CSDE Affiliates Mellisa Knox and Jessica Jones-Smith have recently been awarded a research grant from the UW RRF as co-PIs. Taxes on sweetened beverages have become an important policy response to growing obesity rates and the prevalence of type 2 diabetes in the U.S. and other nations. Since 2015, eight U.S. cities have implemented these taxes, but so far direct evidence of their impacts on household purchasing behavior is scarce. Of particular interest to many researchers and policy makers is the response of low-income consumers to these taxes, both because they have higher sweetened beverage consumption on average and because of concerns that sweetened beverage taxes are regressive.

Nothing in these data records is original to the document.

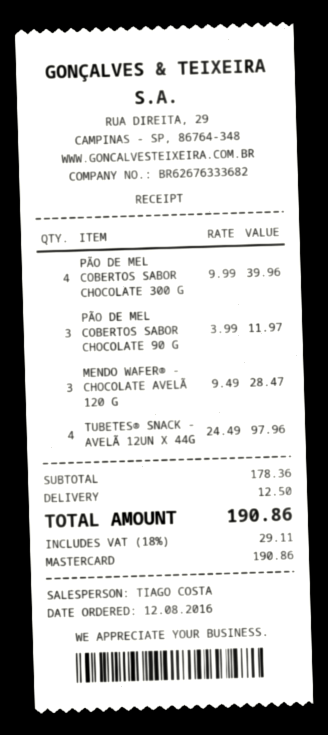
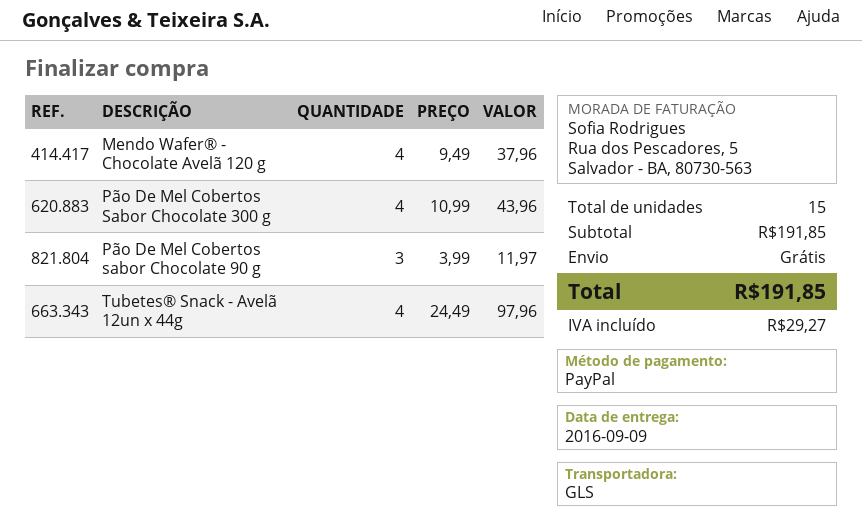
payment method: Mastercard -> PayPal
PÃO DE MEL COBERTOS SABOR CHOCOLATE 300 G: 4 x 9.99 = 39.96 -> 4 x 10.99 = 43.96
MENDO WAFER® - CHOCOLATE AVELÃ 120 G: 3 x 9.49 = 28.47 -> 4 x 9.49 = 37.96
subtotal: 178.36 -> 191.85
shipping: 12.50 -> 0.00
tax: 29.11 -> 29.27
total: 190.86 -> 191.85

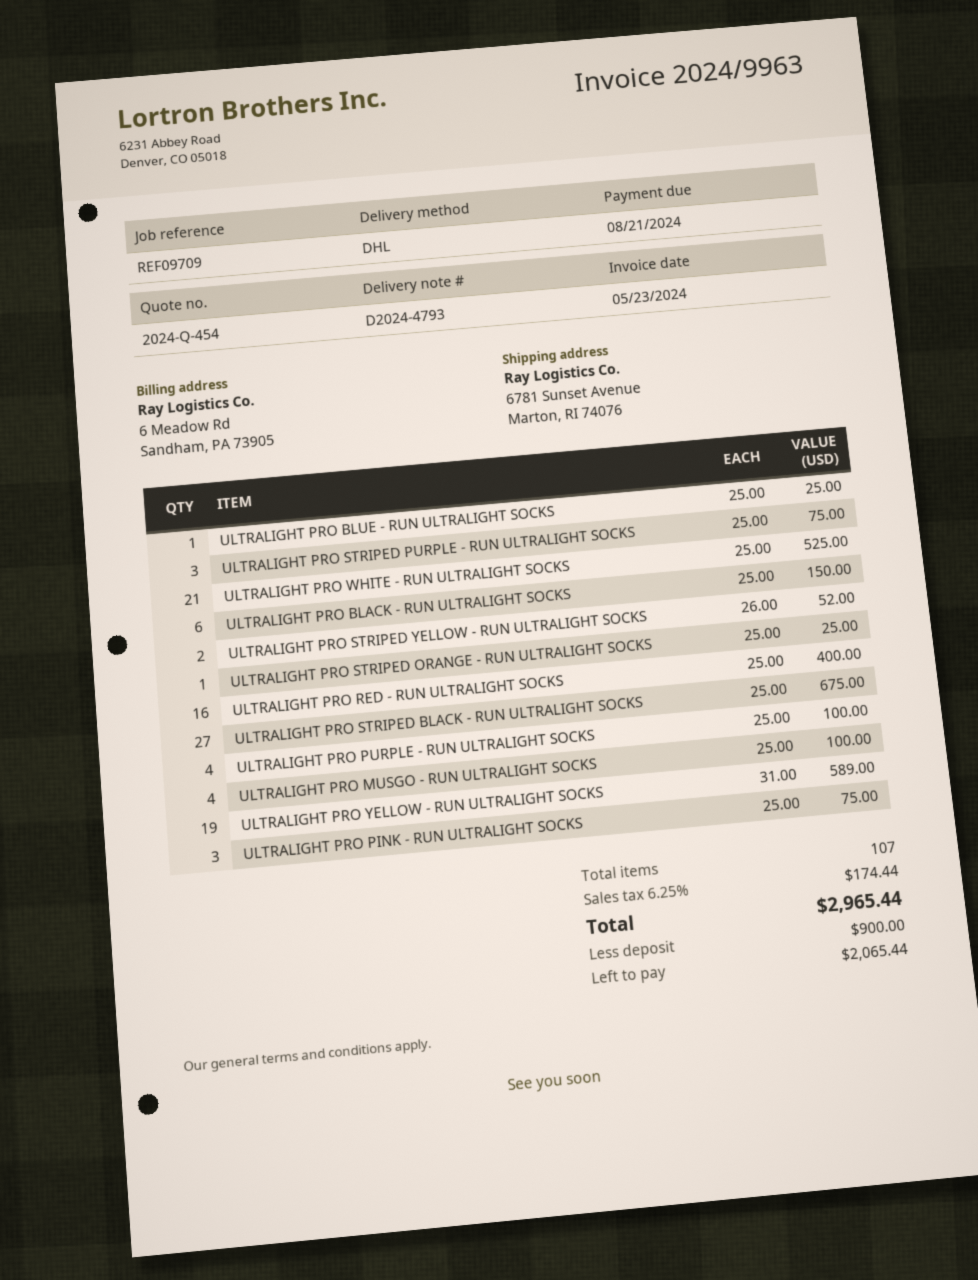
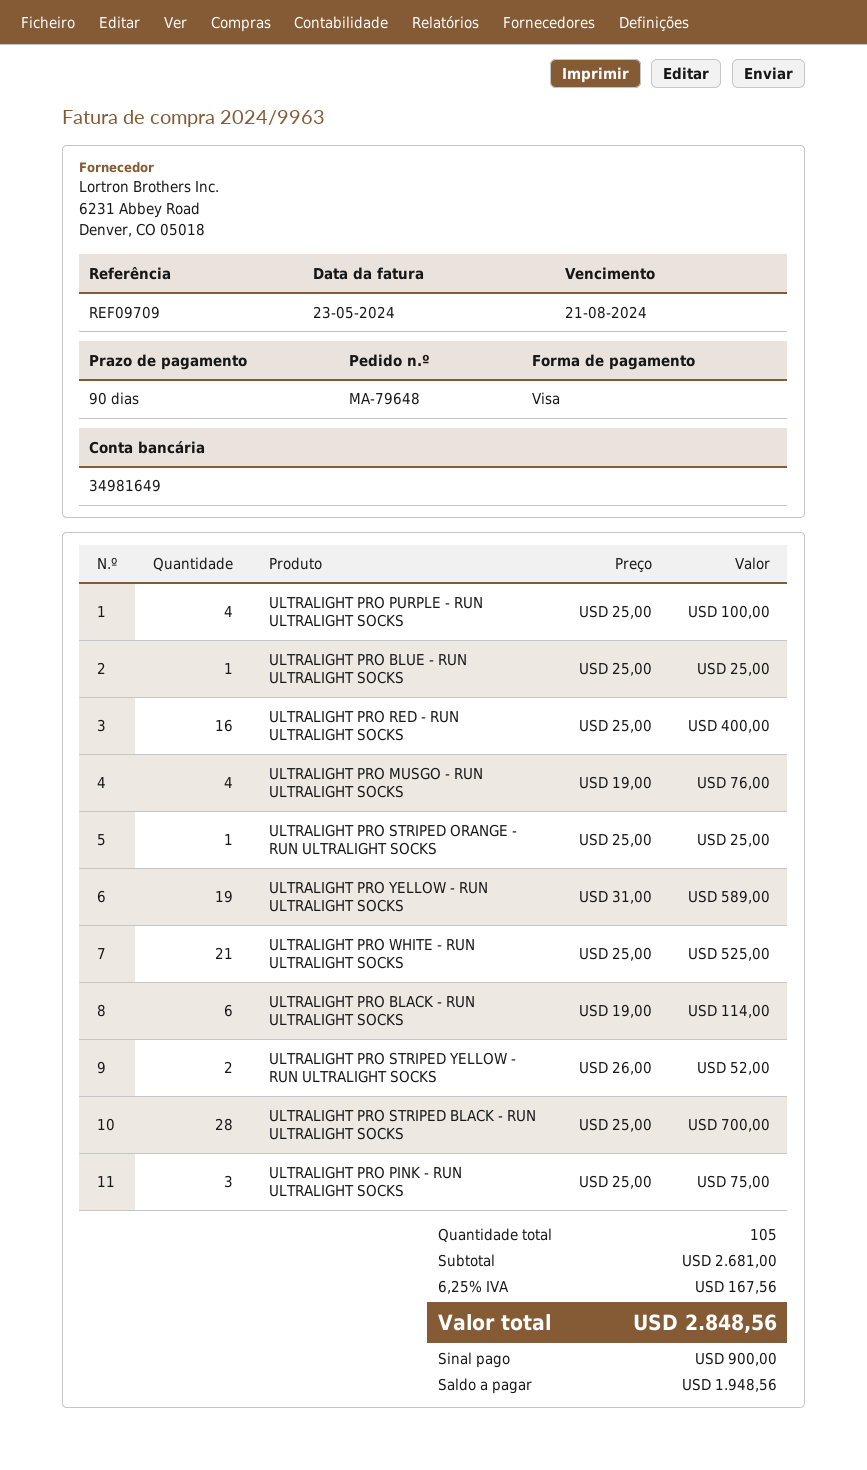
ULTRALIGHT PRO STRIPED PURPLE - RUN ULTRALIGHT SOCKS: 3 x 25.00 = 75.00 -> none
ULTRALIGHT PRO BLACK - RUN ULTRALIGHT SOCKS: 6 x 25.00 = 150.00 -> 6 x 19.00 = 114.00
ULTRALIGHT PRO STRIPED BLACK - RUN ULTRALIGHT SOCKS: 27 x 25.00 = 675.00 -> 28 x 25.00 = 700.00
ULTRALIGHT PRO MUSGO - RUN ULTRALIGHT SOCKS: 4 x 25.00 = 100.00 -> 4 x 19.00 = 76.00
total quantity: 107 -> 105
tax: 6.25% = 174.44 -> 6.25% = 167.56
total: 2965.44 -> 2848.56
balance: 2065.44 -> 1948.56

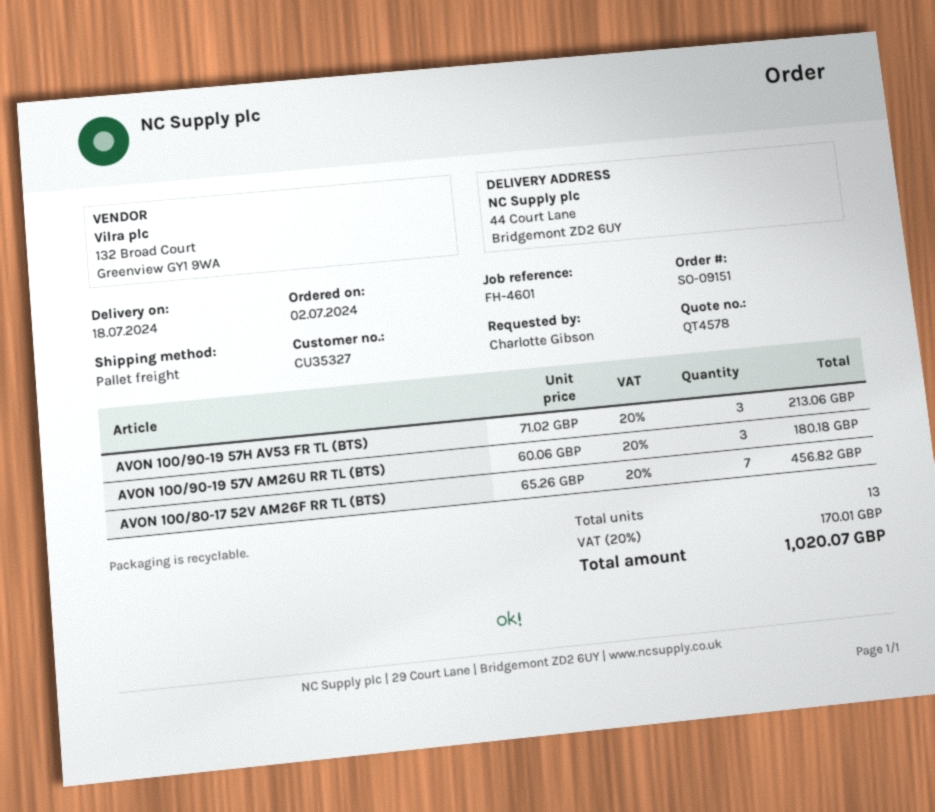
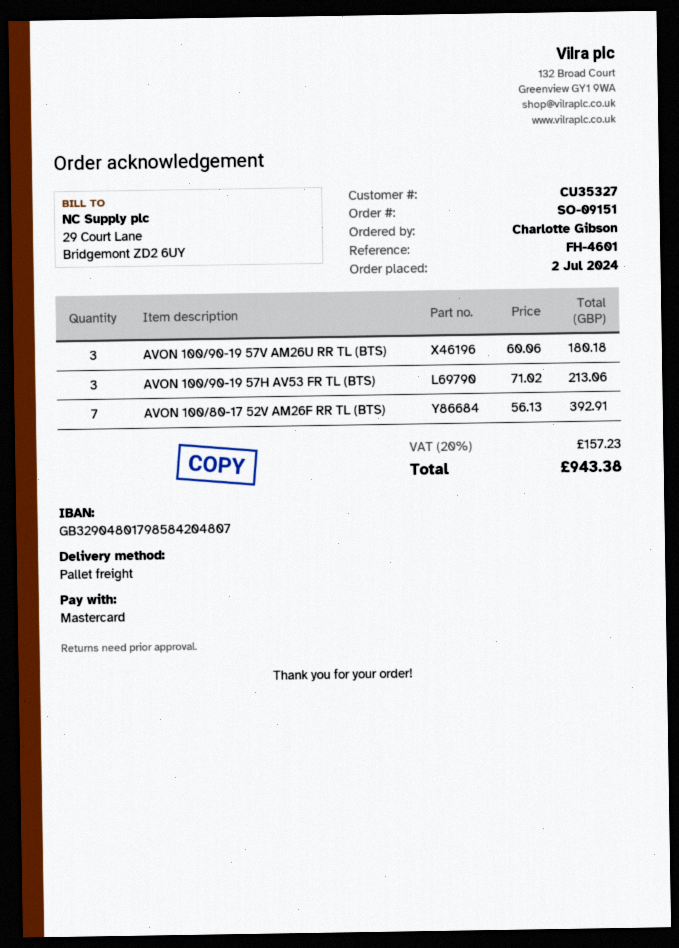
AVON 100/80-17 52V AM26F RR TL (BTS): 7 x 65.26 = 456.82 -> 7 x 56.13 = 392.91
tax: 20% = 170.01 -> 20% = 157.23
total: 1020.07 -> 943.38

This project will investigate the income-stratified household response to sweetened beverage taxes using a data set containing the purchasing behavior of approximately 500 households in the cities of Seattle, San Francisco, Oakland, and Philadelphia, all of which have recently introduced beverage taxes. Knox and Jones-Smith’s analysis will combine this household-level data with proprietary data on beverage and retailer characteristics specific to the context of these taxes. Whereas previous literature in this area has used household responses to general price fluctuations to simulate household responses to sweetened beverage taxes, this novel data set will enable the PIs to detect household responses to these taxes directly. Direct measurement of the consumer response to these taxes is important if, as has been shown with other consumption taxes, consumers respond differently to them than to idiosyncratic price fluctuations. By improving understanding of household behavior around sweetened beverage taxes, Knox and Jones-Smith’s findings have the potential to improve sweetened beverage tax policy and promote population health.

Wilson & Wakefield Analyze Summary and Birth History Data through Modeling Advancements in New Research

Katie Wilson (UW Biostatistics) and CSDE Affiliate and Executive Committee Member Jon Wakefield recently published their methodological research in Demographic Research. Their work is motivated by the tension between demand for high-quality subnational estimates of under-5 mortality and data limitations in lower- and middle-income countries. In the paper, Wilson & Wakefield describe a computationally efficient, model-based approach that allows summary birth history and full birth history data to be combined into analyses of under-5 mortality in a natural way.